**WORK INSTRUCTION**
Quote the entries below from the line with "position: relative; font-size: 15px;" through the line with "-50,21 +50,21 @@", both ends included, and only those lines.

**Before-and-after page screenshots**
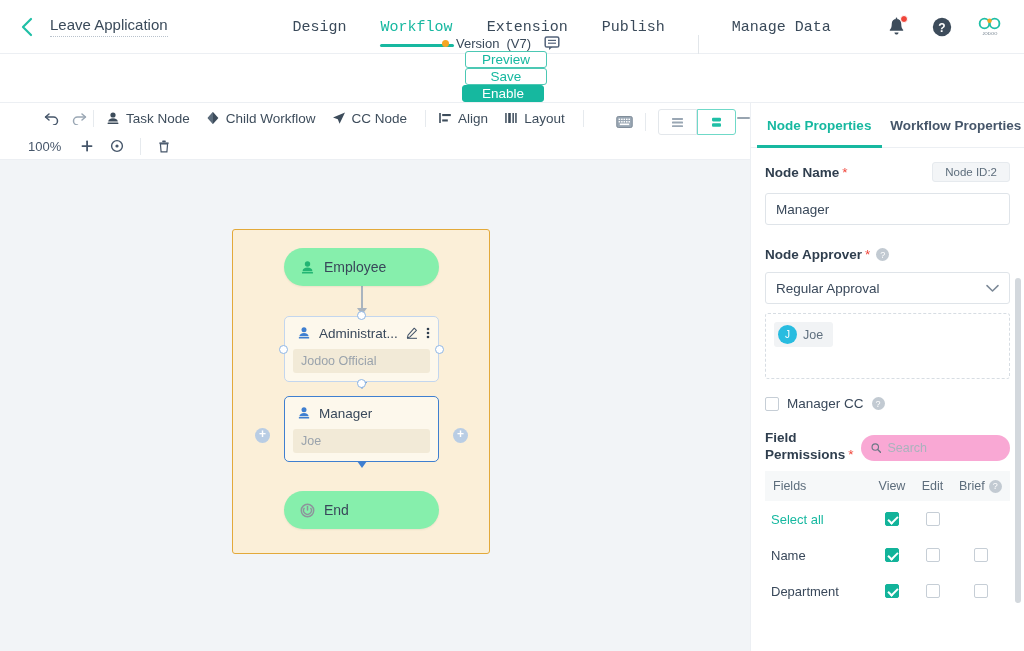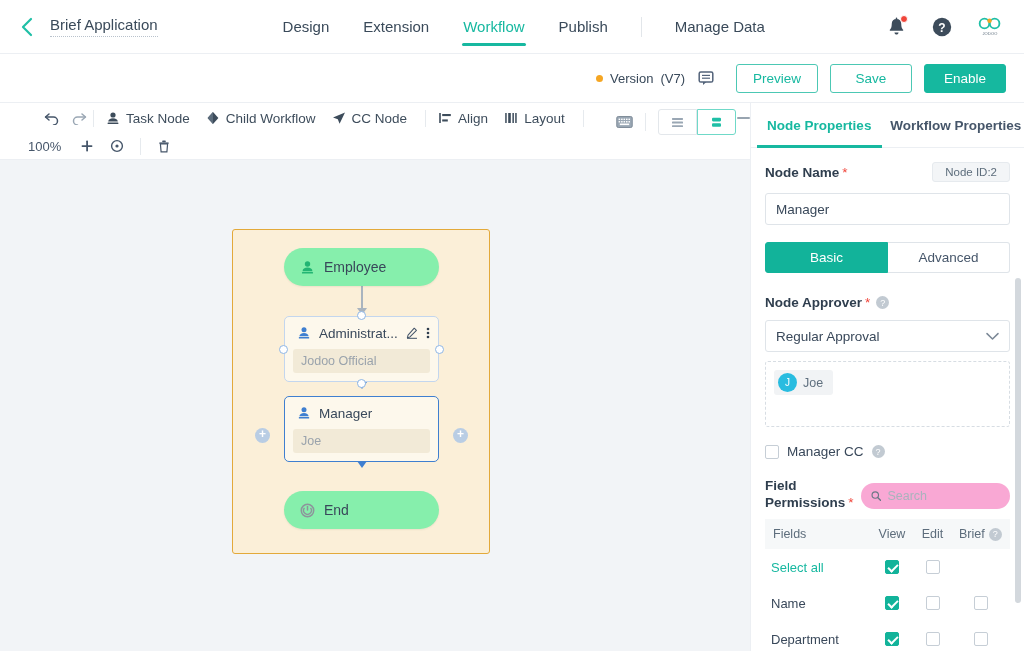--- a/index.html
+++ b/index.html
@@ -22,21 +22,21 @@
     width: 34px; height: 34px; margin-left: 10px;
     display: flex; align-items: center; justify-content: center;
     cursor: pointer;
   }
   .back-btn svg { display: block; }
   .app-title {
     font-size: 15px; color: #3a4a5a; margin-left: 6px;
     border-bottom: 1px dotted #b9c2cc; padding-bottom: 3px; cursor: pointer;
     white-space: nowrap;
   }
-  .nav { display: flex; align-items: center; margin-left: 108px; height: 56px; }
+  .nav { display: flex; align-items: flex-end; margin-left: 108px; height: 56px; font-family: Liberation Mono, monospace; }
   .nav-item {
     position: relative; font-size: 15px; color: #3a4a5a;
     padding: 0 17px; height: 54px; display: flex; align-items: center;
     cursor: pointer; white-space: nowrap;
   }
   .nav-item.active { color: #17b8a0; }
   .nav-item.active::after {
     content: ""; position: absolute; left: 16px; right: 16px; bottom: 8px;
     height: 3px; background: #17b8a0; border-radius: 2px;
   }
@@ -50,21 +50,21 @@
     position: absolute; top: -2px; right: -2px; width: 8px; height: 8px;
     border-radius: 50%; background: #f0453a; border: 1.5px solid #fff;
   }
   .brand-logo { display:flex; flex-direction:column; align-items:center; cursor:pointer; }
   .brand-logo .bl-sub { font-size: 4px; color: #5a6b7a; letter-spacing: .2px; margin-top: 1px;}
 
   
   .actionbar {
     position: absolute; top: 54px; left: 0; width: 1024px; height: 49px;
     background: #fff; border-bottom: 1px solid #eceff3;
-    display: flex; align-items: center; justify-content: flex-end;
+    display: flex; align-items: center; justify-content: flex-end; flex-direction: column;
   }
   .version-wrap { display: flex; align-items: center; gap: 7px; margin-right: 22px; }
   .version-dot { width: 7px; height: 7px; border-radius: 50%; background: #f5a623; }
   .version-txt { font-size: 13px; color: #39495a; }
   .comment-icon { cursor: pointer; display: flex; margin-left: 6px; }
   .btn {
     height: 29px; min-width: 82px; border-radius: 3px; font-size: 13.5px;
     display: flex; align-items: center; justify-content: center; cursor: pointer;
     margin-right: 12px; padding: 0 14px; white-space: nowrap;
   }
@@ -252,26 +252,26 @@
 <body>
 
 <div id="app">
 
   <div class="topbar">
     <div class="back-btn">
       <svg width="15" height="22" viewBox="0 0 15 22">
         <polyline points="11,3 3,11 11,19" fill="none" stroke="#1fbfa6" stroke-width="2.2" stroke-linecap="round" stroke-linejoin="round"></polyline>
       </svg>
     </div>
-    <div class="app-title">Brief Application</div>
+    <div class="app-title">Leave Application</div>
 
     <div class="nav">
       <div class="nav-item">Design</div>
+      <div class="nav-item active">Workflow</div>
       <div class="nav-item">Extension</div>
-      <div class="nav-item active">Workflow</div>
       <div class="nav-item">Publish</div>
       <div class="nav-sep"></div>
       <div class="nav-item">Manage Data</div>
     </div>
 
     <div class="topbar-right">
       <div class="icon-btn">
         <svg width="19" height="20" viewBox="0 0 20 21">
           <path d="M10 2c-3 0-5 2.1-5 5 0 4.2-1.2 5.3-2 6.4-.3.5 0 1.1.6 1.1h12.8c.6 0 .9-.6.6-1.1-.8-1.1-2-2.2-2-6.4 0-2.9-2-5-5-5z" fill="#3d4c5b"></path>
           <path d="M7.8 16.2c.3 1.4 1.2 2.2 2.2 2.2s1.9-.8 2.2-2.2z" fill="#3d4c5b"></path>
@@ -549,24 +549,20 @@
 
     <div class="panel-body">
 
       <div class="row-between" style="margin-top:14px;">
         <span class="lbl"><span>Node Name</span><span class="req">*</span></span>
         <span class="nodeid">Node ID:2</span>
       </div>
 
       <input class="txt-input" style="margin-top: 11px;" value="Manager">
 
-      <div class="seg2" style="margin-top:17px;">
-        <div class="active">Basic</div>
-        <div>Advanced</div>
-      </div>
 
       <div style="display:flex; align-items:center; gap:6px; margin-top:22px;">
         <span class="lbl"><span>Node Approver</span><span class="req">*</span></span>
         <span class="help-ic">?</span>
       </div>
 
       <div class="select-box" style="margin-top:10px;">
         <span>Regular Approval</span>
         <svg width="13" height="9" viewBox="0 0 13 9">
           <polyline points="1,1.6 6.5,7 12,1.6" fill="none" stroke="#7b8896" stroke-width="1.5" stroke-linecap="round" stroke-linejoin="round"></polyline>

**RESULT FOR THIS TASK**
     position: relative; font-size: 15px; color: #3a4a5a;
     padding: 0 17px; height: 54px; display: flex; align-items: center;
     cursor: pointer; white-space: nowrap;
   }
   .nav-item.active { color: #17b8a0; }
   .nav-item.active::after {
     content: ""; position: absolute; left: 16px; right: 16px; bottom: 8px;
     height: 3px; background: #17b8a0; border-radius: 2px;
   }
@@ -50,21 +50,21 @@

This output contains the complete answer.